I don't know how it is, but, to my abstracted notions of things, man always appears a much less important animal when I view him in all his relations with society, in the midst of a large city, than when I behold him in his retirement, walking over his fields, and contemplating his prospects. A real and relative importance, I consider as different things; and while all around me are paying their homage to what we call personal influence, and power of connections, I keep all my veneration for him who has obtained the greatest command over himself, and lives the most independently of others.
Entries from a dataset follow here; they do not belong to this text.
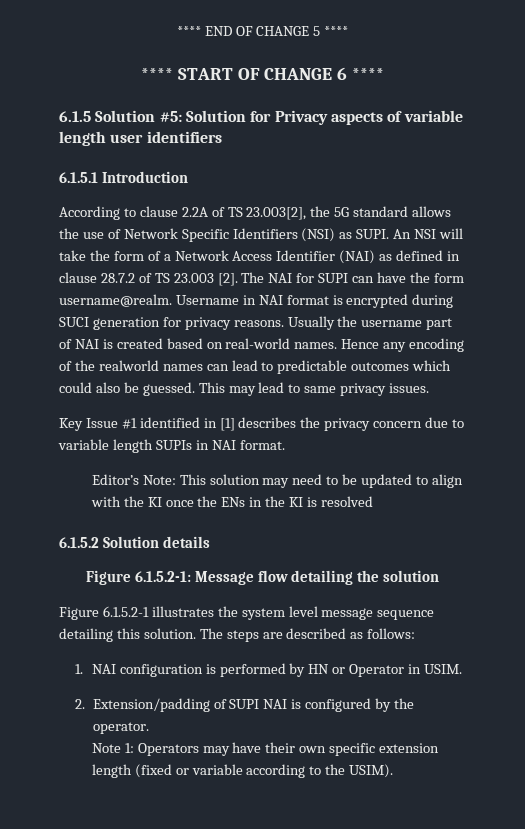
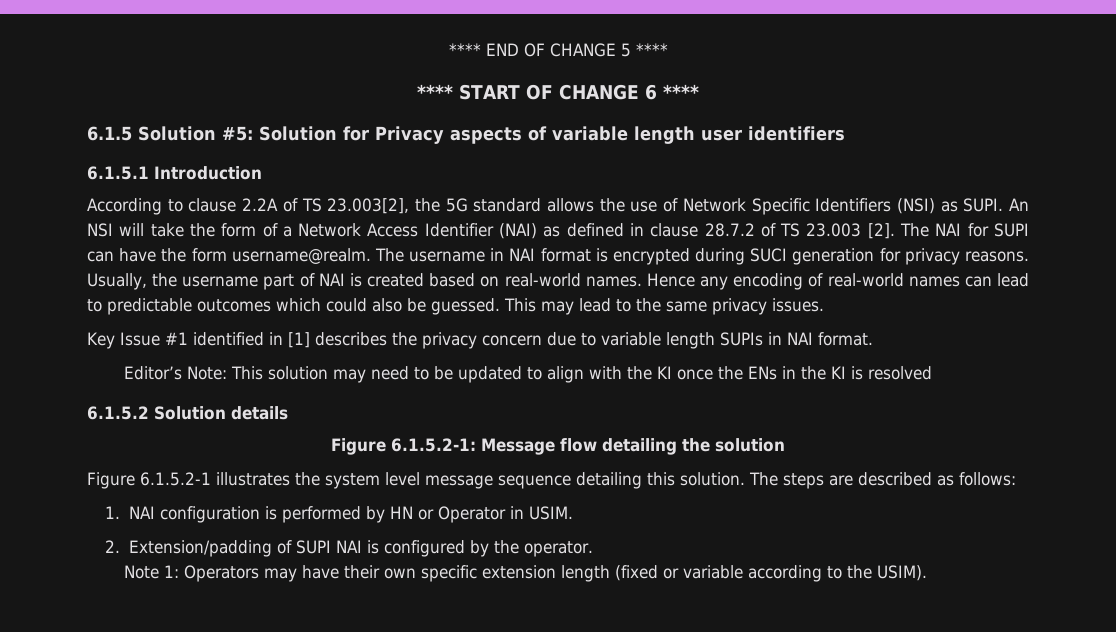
- Username in NAI format is encrypted during SUCI generation for privacy reasons.
+ The username in NAI format is encrypted during SUCI generation for privacy reasons.
- Usually the username part of NAI is created based on real-world names.
+ Usually, the username part of NAI is created based on real-world names.
- Hence any encoding of the realworld names can lead to predictable outcomes which could also be guessed.
+ Hence any encoding of real-world names can lead to predictable outcomes which could also be guessed.
- This may lead to same privacy issues.
+ This may lead to the same privacy issues.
I look upon such as are engaged in the busy pursuits of gain, as subordinate characters to those who are arrived at the actual relish of innocent pleasure; and the man

who has enlarged his mind to the enjoyment of all the beauties of nature which his eye can encircle, is in my thoughts a greater personage, and has a larger property in effect, than one who has risen to what is called weight in the country, by the force of connections or riches.

It is doubtless a great unhappiness to want a sense of rural pleasures: he who has no heart for delights so pure and natural, must bribe his appetite with a forced and artificial kind of enjoyment, for which costly preparations must sometimes be made, sometimes the invention must be racked, and sometimes the principles subdued. This mortality, which mixes with our rural pleasures, gives to them that security of innocence, which is so necessary to constitute complete happiness, and vindicates their superiority over all the gaieties of town dissipation, which are at best but negative in a moral view, and which, in feeling minds, are generally attended with a sense of unworthiness, and the disquietude of inward reproach.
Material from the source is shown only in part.